Competitive inanimate defenestration

From Illuminatia
Jump to navigation Jump to search
Defenestration Illustration.png

Competitive inanimate defenestration (CID) is an Illuminatian sporting activity involving the throwing or thrusting of an object through a window by means of the manual force of a human contestant. Defenestration competitions are scored on a zero through five point scale by a panel of judges who assess the defenestration operation based on qualities such as distance, speed, remarkability of the thrown object, and condition of the thrown object.

Standard competitive inanimate defenestration is not to be confused with competitive corporal defenestration (CCD), which must specifically involve the throwing of a consenting human being through the window. CCD and standard competitive inanimate defenestration otherwise share many commonalities, such as the specified size and strength of a regulation defenestration window.
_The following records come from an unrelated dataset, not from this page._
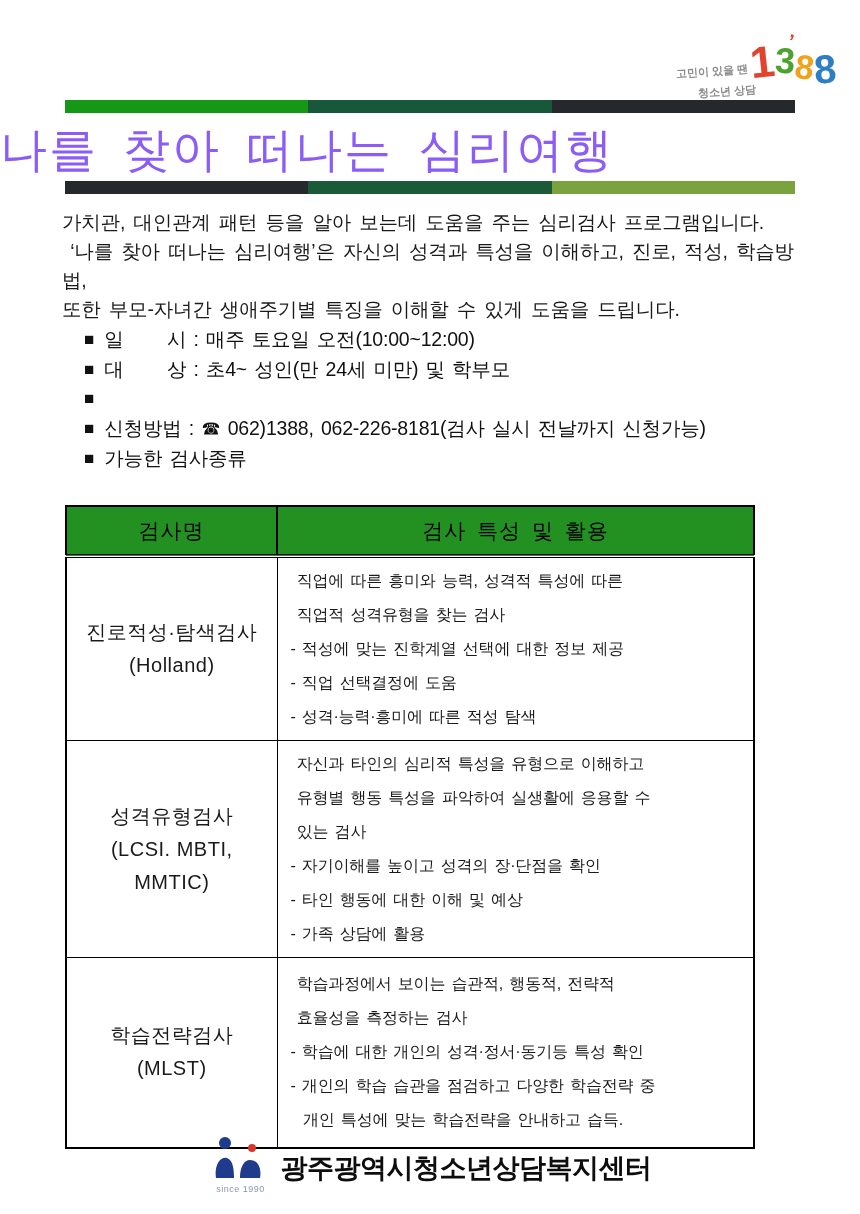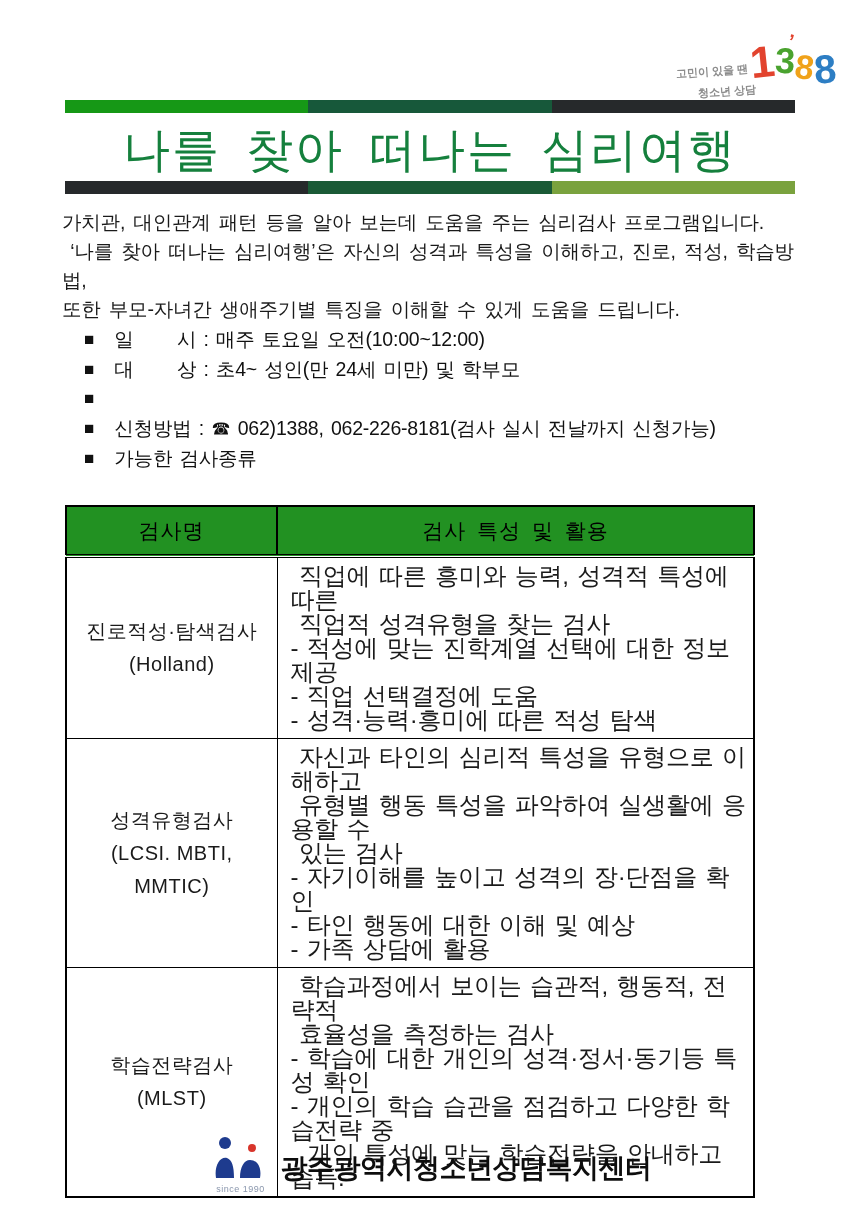--- a/index.html
+++ b/index.html
@@ -29,36 +29,36 @@
   .digits .accent { position:absolute; top:-10px; left:38px; font-size:20px; font-weight:bold; transform:rotate(14deg); }
 
   
   .bar { position:absolute; left:65px; width:730px; height:13px; display:flex; }
   .bar-top { top:100px; }
   .bar-bottom { top:181px; }
   .bar .seg { flex:1 1 0; height:100%; }
 
   
   .title {
-    position:absolute; left:0; right:0; top:119px; text-align:center;
-    font-size:47px; font-weight:400; letter-spacing:2px; word-spacing:10px; color:#15803d;
+    position:absolute; left:0; right:0; top:119px; text-align:left;
+    font-size:47px; font-weight:400; letter-spacing:2px; word-spacing:10px; color:#8b5cf6;
   }
 
   
   .intro { position:absolute; left:62px; top:208px; width:745px; }
   .intro .iline {
     font-size:19.5px; line-height:29px; white-space:pre-wrap; color:#1a1a1a;
     letter-spacing:-0.2px; word-spacing:3px;
   }
 
   
   .bullets { position:absolute; left:84px; top:325px; }
   .bullet { font-size:19.5px; line-height:29px; display:flex; align-items:baseline; }
   .bullet .sq { font-size:17px; margin-right:10px; position:relative; top:-1px; }
-  .bullet .btxt { white-space:pre; letter-spacing:-0.2px; word-spacing:2px;margin-left:10px; }
+  .bullet .btxt { white-space:pre; letter-spacing:-0.2px; word-spacing:2px; }
 
   
   table.test-table {
     position:absolute; left:65px; top:505px; width:690px;
     border-collapse:collapse; table-layout:fixed;
   }
   table.test-table col.col-name { width:211px; }
   table.test-table th {
     border:2px solid #000; border-bottom:4px double #000;
     height:50px; font-size:21px; font-weight:400; color:#000;
@@ -69,21 +69,21 @@
   }
   table.test-table { border:2.5px solid #000; }
   table.test-table tr.r1 td { height:178px; }
   table.test-table tr.r2 td { height:180px; }
   table.test-table tr.r3 td { height:190px; }
   td.name {
     text-align:center; white-space:pre-line; font-size:20px; line-height:33px;
     letter-spacing:0.5px;
   }
   td.desc {
-    padding:6px 6px 6px 13px; white-space:pre-wrap; font-size:24px; line-height:24px;
+    padding:6px 6px 6px 13px; white-space:pre-wrap; font-size:16px; line-height:34px;
     letter-spacing:-0.2px; word-spacing:2px;
   }
 
   
   .footer {
     position:absolute; left:0; right:0; top:1136px;
     display:flex; justify-content:center; align-items:flex-start; gap:8px;
   }
   .footer .logo-block { width:64px; text-align:center; }
   .footer .since { font-size:9px; color:#8a97ad; display:block; margin-top:-2px; letter-spacing:0.5px; }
In competitive inanimate defenestration, higher scores are usually awarded as thrown objects sustain progressively more severe damage and disintegration due to contract with the window and furthermore upon contact with the ground on the destination side of the window upon landing. This contrasts with competitive corporal defenestration, where lower scores are generally awarded when thrown persons become dismembered or otherwise sustain observable injuries.

A standard regulation defenestration window measures 6 LU in width and 10 LU in height. In some regions, window shapes will vary in height and width but they must always total 60 SU in surface area. The rigidity of defenestration windows is also regulated in competitive play, with rules allowing for a small range of variation in the amount of force required to penetrate the window. Defenestration windows are built using a transparent cellulosic material that is recyclable and renewable. This material is designed to shatter into non-hazardous fragments that pose no threat of laceration-related injury to participants or spectators.